The beginning of our friendship was probably nothing more than ordinary. I met you back in our hometown in grade school and my first impression of you was considerably mundane. In fact, now that I'm thinking about it, I can't even remember the exact encounter. At that time, little did I know you would become my forever friend; the one I know will be standing next to me at the alter on my wedding day.
To be honest, it wasn't a surprise that we became friends. We both grew up and attended the same functions in a ten mile radius of one another. There were only a couple hundred students in our school, so we were bound to have known of each other or crossed paths during our time there.

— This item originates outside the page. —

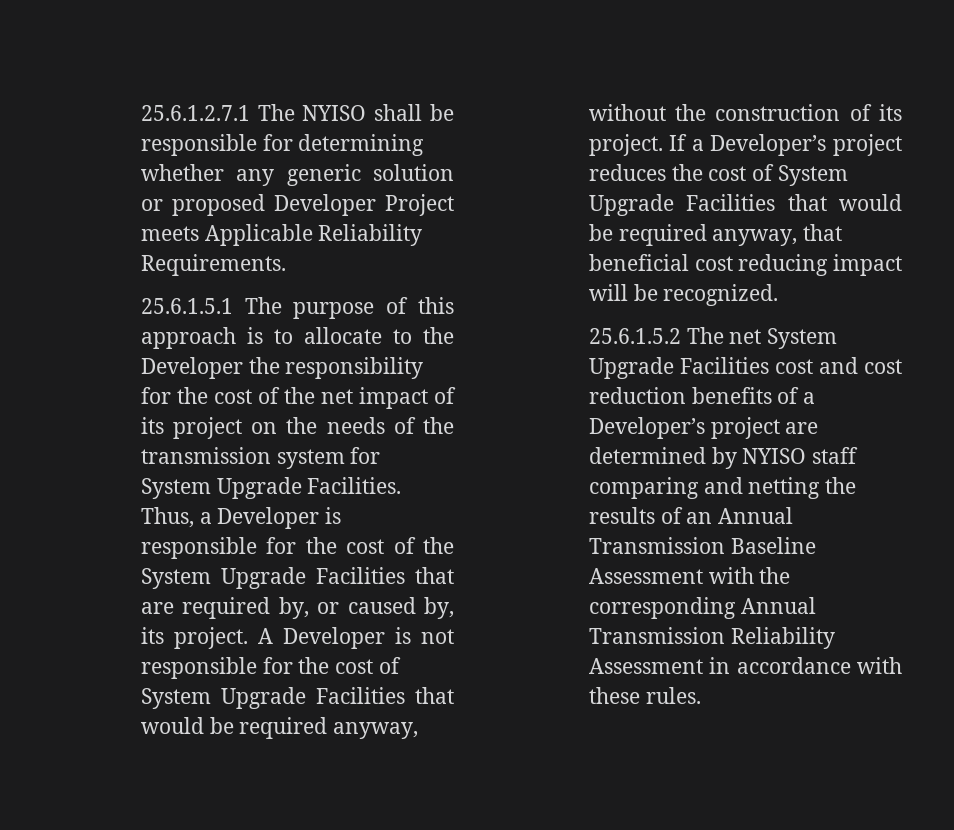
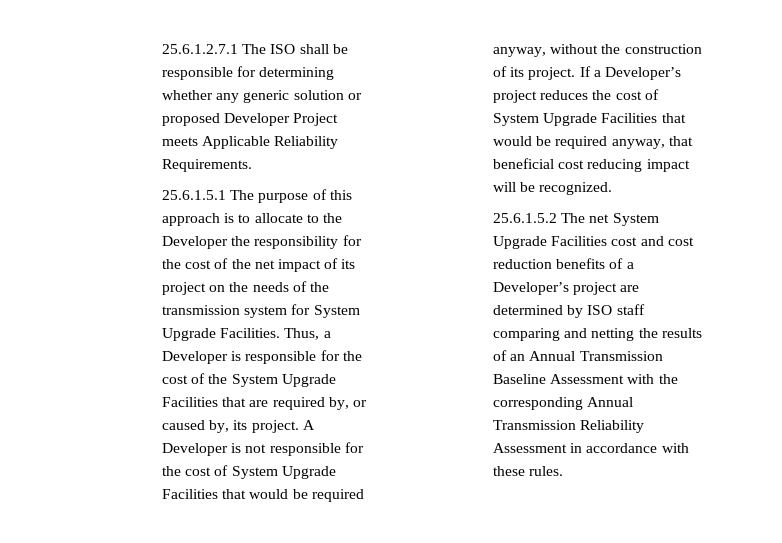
- 25.6.1.2.7.1 The NYISO shall be responsible for determining whether any generic solution or proposed Developer Project meets Applicable Reliability Requirements.
+ 25.6.1.2.7.1 The ISO shall be responsible for determining whether any generic solution or proposed Developer Project meets Applicable Reliability Requirements.
- 25.6.1.5.2 The net System Upgrade Facilities cost and cost reduction benefits of a Developer’s project are determined by NYISO staff comparing and netting the results of an Annual Transmission Baseline Assessment with the corresponding Annual Transmission Reliability Assessment in accordance with these rules.
+ 25.6.1.5.2 The net System Upgrade Facilities cost and cost reduction benefits of a Developer’s project are determined by ISO staff comparing and netting the results of an Annual Transmission Baseline Assessment with the corresponding Annual Transmission Reliability Assessment in accordance with these rules.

But after having a couple conversations with you, I realized our relationship was different than others. It was clearly a distinguishable connection. Your personality was down to earth and you were easy to talk to. The more we hung out, the more I realized how much I enjoyed spending time with you. You made me laugh and more importantly, you made the misery of fourth period tolerable. I actually began looking forward to going to class so that we could catch up and chat about our insignificant teenage problems and of course, boys. You were my go to person, my BFFL (best friend for life) as the old captions on my MySpace once read... I know, so embarrassing right?
Anyway, the day you came to school with the news that you were transferring schools because you were moving a couple towns away, I knew something was off. As much as I wish I don't, I can't help remember that moment as clear as day. I was devastated and couldn't imagine going through the rest of middle school and junior high without you. And because we were so dramatic, we schemed like no other to try and not be separated. But who were we kidding? We were only twelve and had no say over anything.
I made peace with you leaving and just like any pair of friends, we made promises to stay as close as we always have been. But understandably, I had my doubts. I mean we weren't even old enough to drive and visit each other at this point. I figured that we would put in the effort and somewhere down the road, our friendship would come to an end. (I know, I'm sorry! But you have to admit, the odds were not in our favor.)
To my surprise, we made it work. We had just gotten our first cell phones (flip phones, of course), so we spent the majority of time texting and calling each other with updates of our lives. We had our moms carpool and take us ice skating or shopping and to the movies. Eventually we went from being thirteen year old adolescents to seventeen year old young adults. At this point, we had both been in a serious relationship and we both went through our individual heartbreaks. There's no doubt that year was one of the most difficult ones yet, but the convenience of having our licenses made it that much easier to be there for each other. You had my back and I had your shoulder to lean on.
Three more years have gone by and the distance between us has increased tremendously. When we decided on going to college hundreds of miles away from one another, I knew I had nothing to worry about. Sure, I've gotten and you've received your fair share of texts in the middle of the night with a crisis to solve, but I wouldn't have it any other way. I'm so proud to call you my best friend and I'm grateful to have had the privilege to watch you follow your dreams and become the successful woman you are today.
As we enter our twenties, I can add yet another year to our friendship. It's been eight years and counting and when I picture the next eight years, I picture sharing many more memories with you. I hope you'll continue eating the most unhealthy of foods (with no regrets) and getting probably way too much sun at the beach with me. And I hope when the time comes, you won't have to wipe away my tears and bash on the stupid boy who broke my heart. Instead I hope you will be celebrating with tears of joy as my bridesmaid on my wedding day.